To further characterize COPT function in plants, we obtained Arabidopsis lines that expressed COPT1 and COPT3 genes under the control of the CaMV35S promoter. In both cases, COPT1- and COPT3-overexpressing seedlings accumulated more Cu than wild-type plants and, as indicated by root length assays, they are more sensitive to high Cu concentrations in the growth medium [12, 51]. Although overexpression in both yeast and Arabidopsis indicate that the COPT3 protein facilitates Cu transport, we have not yet deciphered its function in plant Cu homeostasis [13, 51]. We observed that when COPT-overexpressing plants are grown in soil, their overall size is substantially stunted and they display hyponastic leaves [48, 51]. The root tips of COPT1-overexpressing seedlings display membrane damage, increased Ca2+ influx and K+ efflux, and a drop in the basal peroxide levels, probably due to the Cu-dependent generation of hydroxyl radicals [70]. Interestingly, we showed that the COPT1- and COPT3-overexpressing lines exhibit phenotypes, such as differential flowering time and hypocotyl length, which are not displayed by those plants grown in high Cu environments but are reminiscent of plants with altered circadian rhythms [51]. We found that the expression of CCA1 and LHY, two MYB transcription factors that participate in the core of the Arabidopsis circadian clock, significantly lowers in COPT1- and COPT3-overexpressing plants, whose survival is compromised in the absence of environmental cycles [51]. Furthermore, addition of Cu to wild-type plants delays the phase and reduces amplitude, but not the period, of CCA1 and LHY gene expression oscillations [51]. Taken together, these observations strongly suggest that Cu influences the Arabidopsis circadian clock [51, 71].
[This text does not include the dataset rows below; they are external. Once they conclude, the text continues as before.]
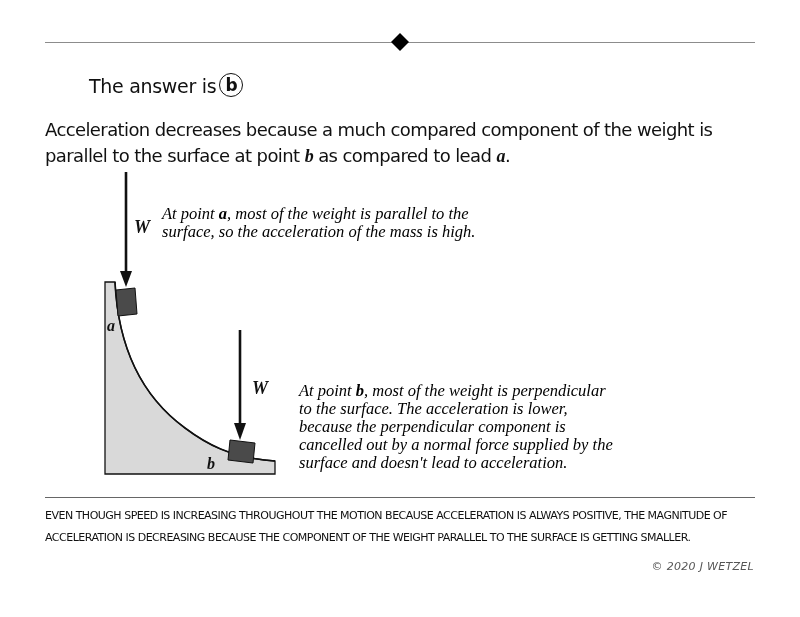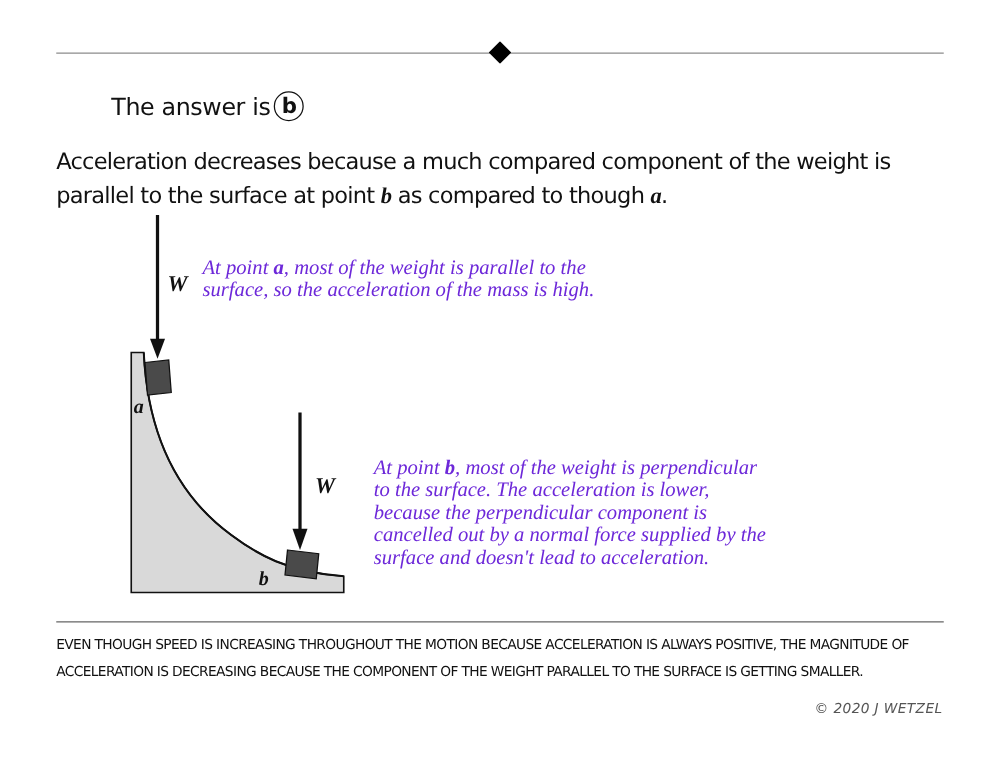--- a/index.html
+++ b/index.html
@@ -31,7 +31,7 @@
   <span id="answer-circle">b</span>
 </div>
 
-<div id="explain" class="abs sans"><span>Acceleration decreases because a much compared component of the weight is parallel to the surface at point </span><b>b</b><span> as compared to though </span><b>a</b><span>.</span></div>
+<div id="explain" class="abs sans"><span>Acceleration decreases because a much compared component of the weight is parallel to the surface at point </span><b>b</b><span> as compared to lead </span><b>a</b><span>.</span></div>
 
 <svg class="abs" style="left:0; top:0;" width="800" height="617" viewBox="0 0 800 617">
 

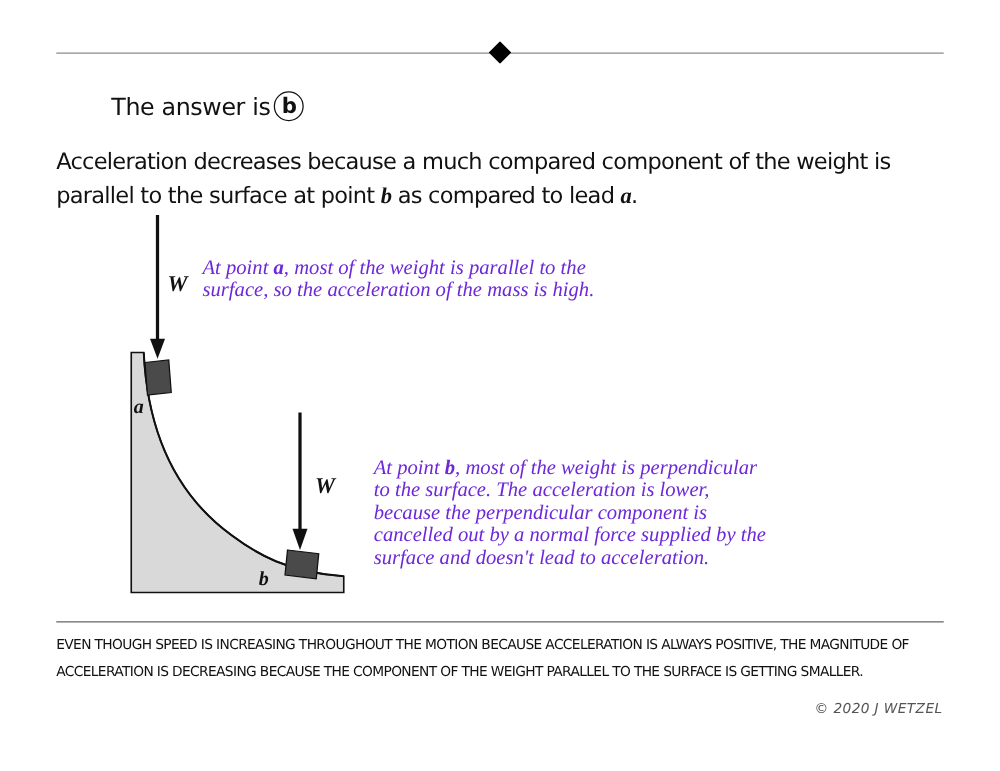--- a/index.html
+++ b/index.html
@@ -12,7 +12,7 @@
   #answer-circle { display: inline-flex; align-items: center; justify-content: center; width: 22px; height: 22px; border: 1.3px solid #111; border-radius: 50%; font-weight: bold; margin-left: 3px; font-size: 17px; line-height: 1; }
   #explain { left: 45px; top: 117px; width: 720px; font-size: 18px; line-height: 26px; letter-spacing: -0.6px; }
   #explain b { font-family: "Liberation Serif", serif; font-style: italic; font-weight: bold; }
-  .note { font-family: "Liberation Serif", serif; font-style: italic; font-size: 16.5px; line-height: 18px; color: #6d28d9; }
+  .note { font-family: "Liberation Serif", serif; font-style: italic; font-size: 16.5px; line-height: 18px; color: #000000; }
   #note-a { left: 162px; top: 205px; width: 320px; }
   #note-b { left: 299px; top: 365px; width: 320px; }
   #summary { left: 45px; top: 505px; width: 715px; font-size: 11px; line-height: 22px; letter-spacing: -0.5px; text-transform: uppercase; }

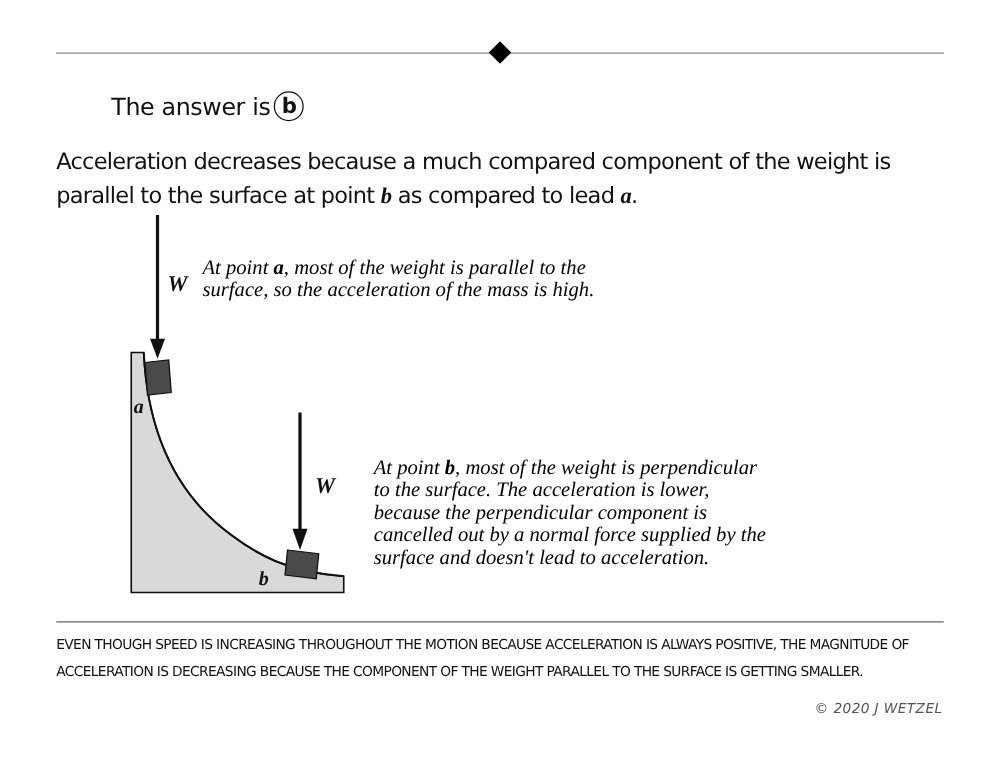--- a/index.html
+++ b/index.html
@@ -14,7 +14,7 @@
   #explain b { font-family: "Liberation Serif", serif; font-style: italic; font-weight: bold; }
   .note { font-family: "Liberation Serif", serif; font-style: italic; font-size: 16.5px; line-height: 18px; color: #000000; }
   #note-a { left: 162px; top: 205px; width: 320px; }
-  #note-b { left: 299px; top: 365px; width: 320px; }
+  #note-b { left: 299px; top: 382px; width: 320px; }
   #summary { left: 45px; top: 505px; width: 715px; font-size: 11px; line-height: 22px; letter-spacing: -0.5px; text-transform: uppercase; }
   #copyright { right: 46px; top: 560px; font-size: 11px; font-style: italic; color: #555; letter-spacing: 0.3px; }
 </style>

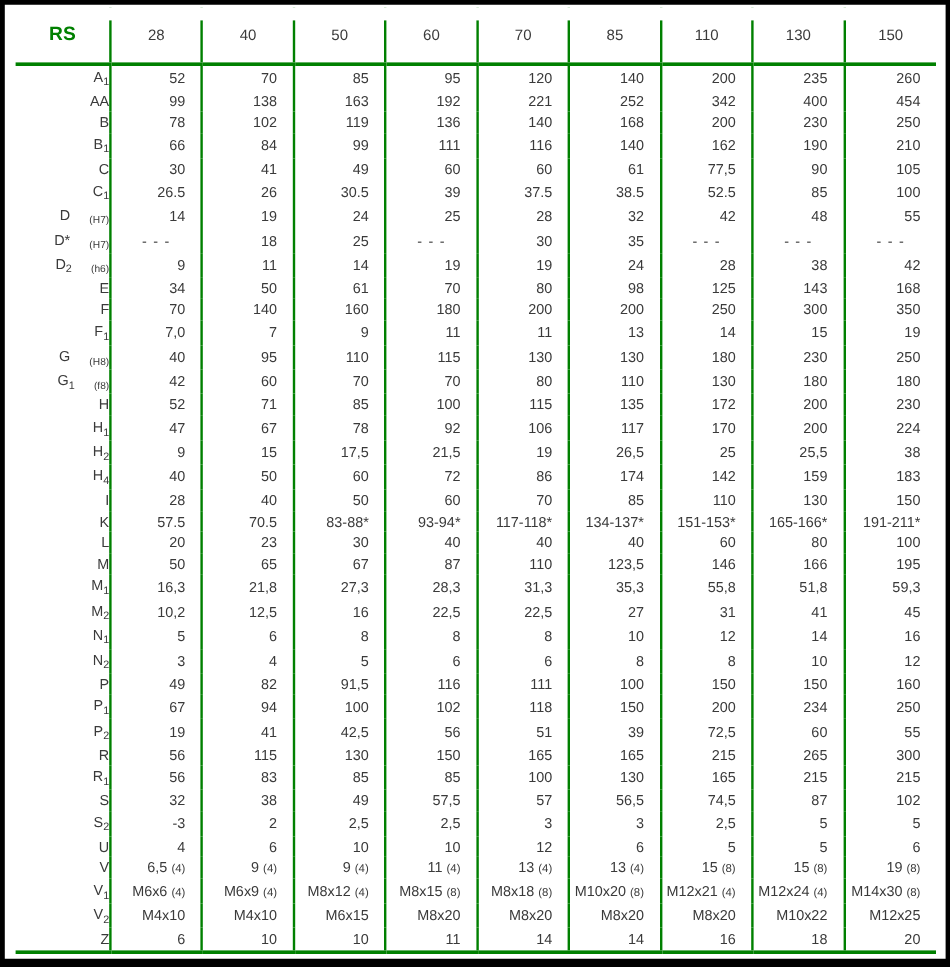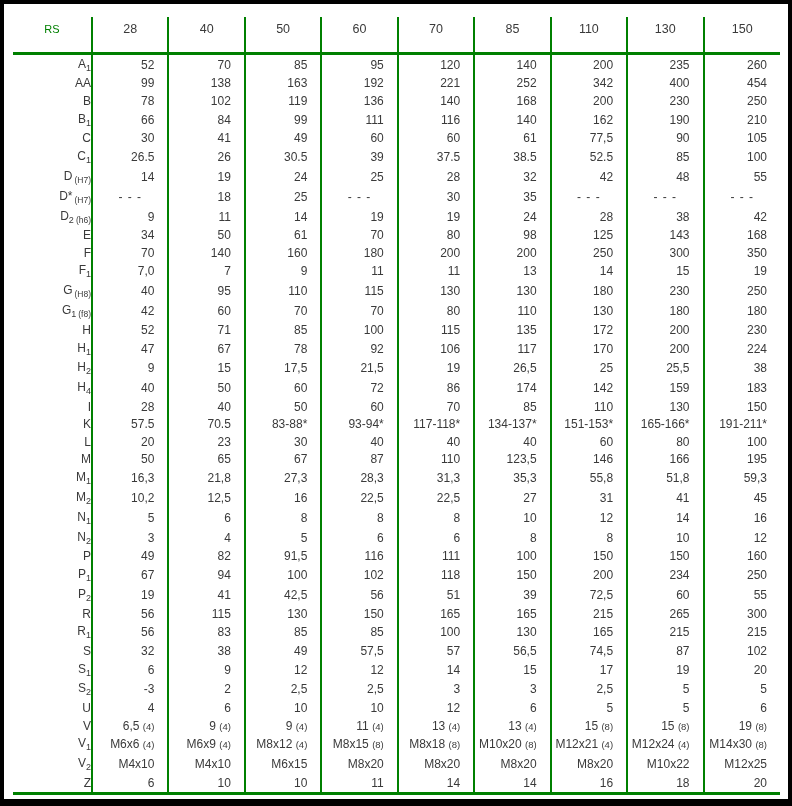--- a/index.html
+++ b/index.html
@@ -16,7 +16,7 @@
   th, td { margin:0; padding:0; color:var(--txt,#3a3a3a); font-weight:normal; }
   thead tr { height:47px; }
   thead th { border-bottom:3px solid var(--grn,#008000); font-size:12.5px; text-align:center; vertical-align:middle; }
-  thead th.corner { color:var(--grn,#008000); font-weight:normal; font-size:11px; }
+  thead th.corner { color:var(--grn,#008000); font-weight:bold; font-size:16px; }
   .vline { border-left:2px solid var(--grn,#008000); }
   tbody th { font-size:12px; text-align:right; vertical-align:middle; white-space:nowrap; }
   tbody td { font-size:12px; text-align:right; padding-right:13px; vertical-align:middle; white-space:nowrap; }

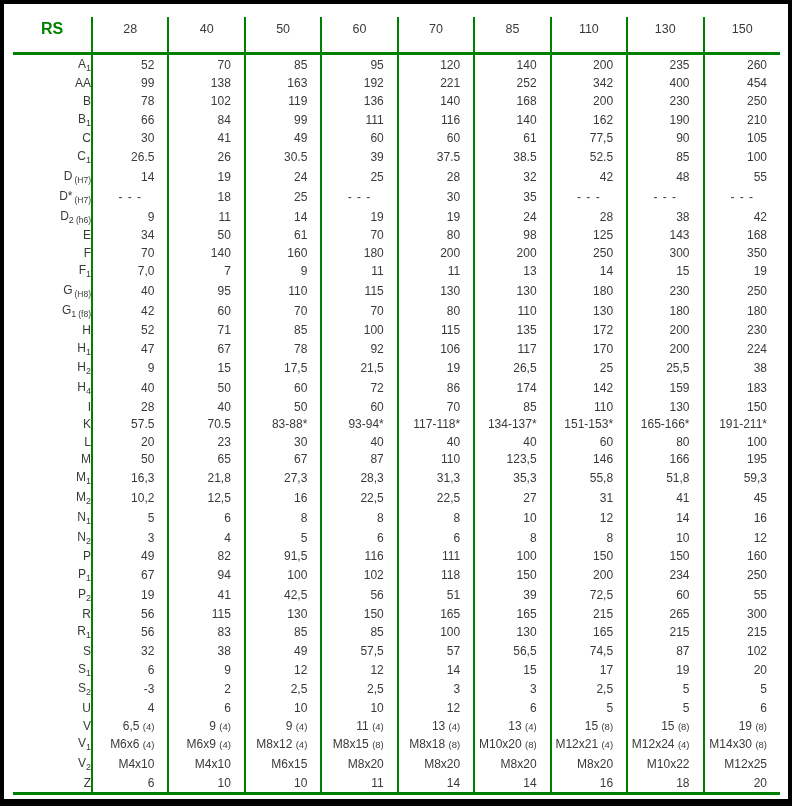--- a/index.html
+++ b/index.html
@@ -23,7 +23,7 @@
   tbody td.center { text-align:center; padding-right:0; letter-spacing:1px; }
   tbody tr:last-child th, tbody tr:last-child td { border-bottom:3px solid var(--grn,#008000); }
   .sub { font-size:9px; vertical-align:-3px; }
-  .note { font-size:8.5px; vertical-align:-3px; margin-left:2px; }
+  .note { font-size:8.5px; vertical-align:-3px; margin-left:16px; }
   .small-suffix { font-size:9.5px; }
   .top-mask { position:absolute; left:4px; right:4px; top:2px; height:11px; background:#fff; z-index:2; }
 </style>

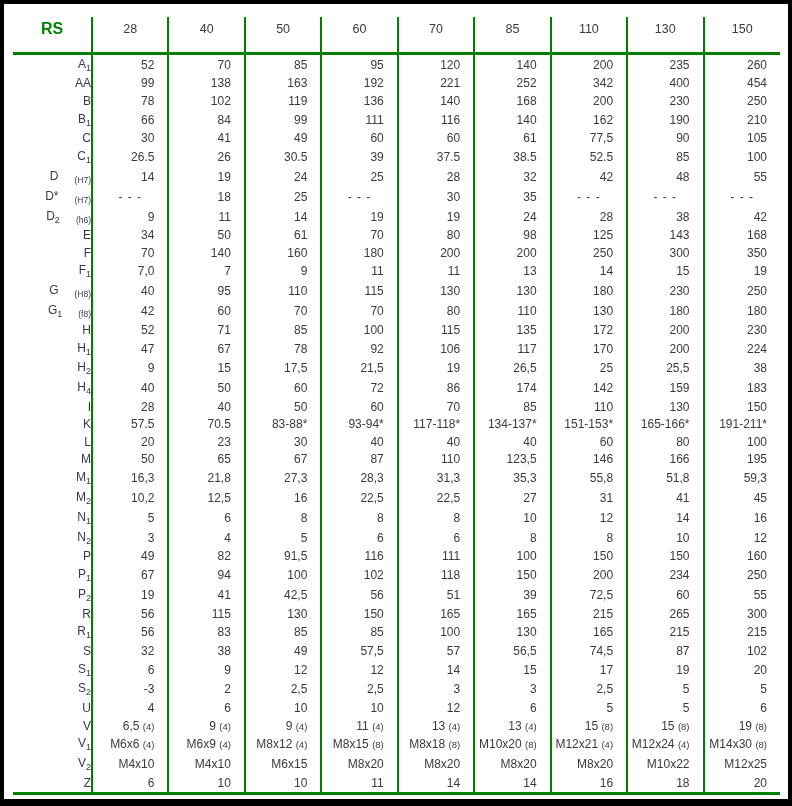--- a/index.html
+++ b/index.html
@@ -436,18 +436,6 @@
           <td class="vline">102</td>
         </tr>
         <tr>
-          <th><span>S</span><span class="sub">1</span></th>
-          <td class="vline">6</td>
-          <td class="vline">9</td>
-          <td class="vline">12</td>
-          <td class="vline">12</td>
-          <td class="vline">14</td>
-          <td class="vline">15</td>
-          <td class="vline">17</td>
-          <td class="vline">19</td>
-          <td class="vline">20</td>
-        </tr>
-        <tr>
           <th><span>S</span><span class="sub">2</span></th>
           <td class="vline">-3</td>
           <td class="vline">2</td>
9. Conclusions and Future Perspectives

In the last few years, several studies have contributed to our current understanding of the function played by different members of the Arabidopsis COPT family of transporters in plant Cu homeostasis. We have performed yeast complementation assays, subcellular localization in plant cells, tissue-specific expression patterns, Cu regulation, and phenotypes associated with copt mutant plants concluding that each COPT transporter has developed specialized functions in plant Cu homeostasis, especially when Cu availability is low (Figure 2). For instance, COPT1 mediates root Cu acquisition, COPT6 facilitates Cu redistribution in shoots, COPT5 allows Cu mobilization from storage organelles, and COPT2 functions at the intersection between Cu and Fe homeostases. We have observed complex expression patterns and phenotypes associated with various copt mutants indicating that Cu plays a critical role in reproductive organs. We think that analyses of Arabidopsis plants simultaneously lacking various COPT genes are required to decipher the connection between these transporters and their overall relevance in plant Cu physiology. Furthermore, identifying the Cu-proteins directly responsible for the phenotypes observed and their biological function will prove to be of enormous help to understand plant Cu distribution and utilization. Finally, COPT studies have uncovered fascinating connections between Cu and other processes, including root development, Fe homeostasis, phosphate metabolism, and the circadian clock to be further explored.

Conflict of Interests

The author declares that there is no conflict of interests regarding the publication of this paper.

Acknowledgments

The author is grateful to all members of the “Cu and Fe homeostasis group” at the Department of Biochemistry and Molecular Biology of the University of Valencia for their contribution to the findings described here. The author specially thanks Drs. Lola Peñarrubia and Antoni Garcia-Molina for critically reading this paper. The author also apologizes to the colleagues whose relevant work was not cited. Research in our laboratory is currently supported by the AGL2011-29099 grant from the Spanish Ministry of Economy and Competitiveness.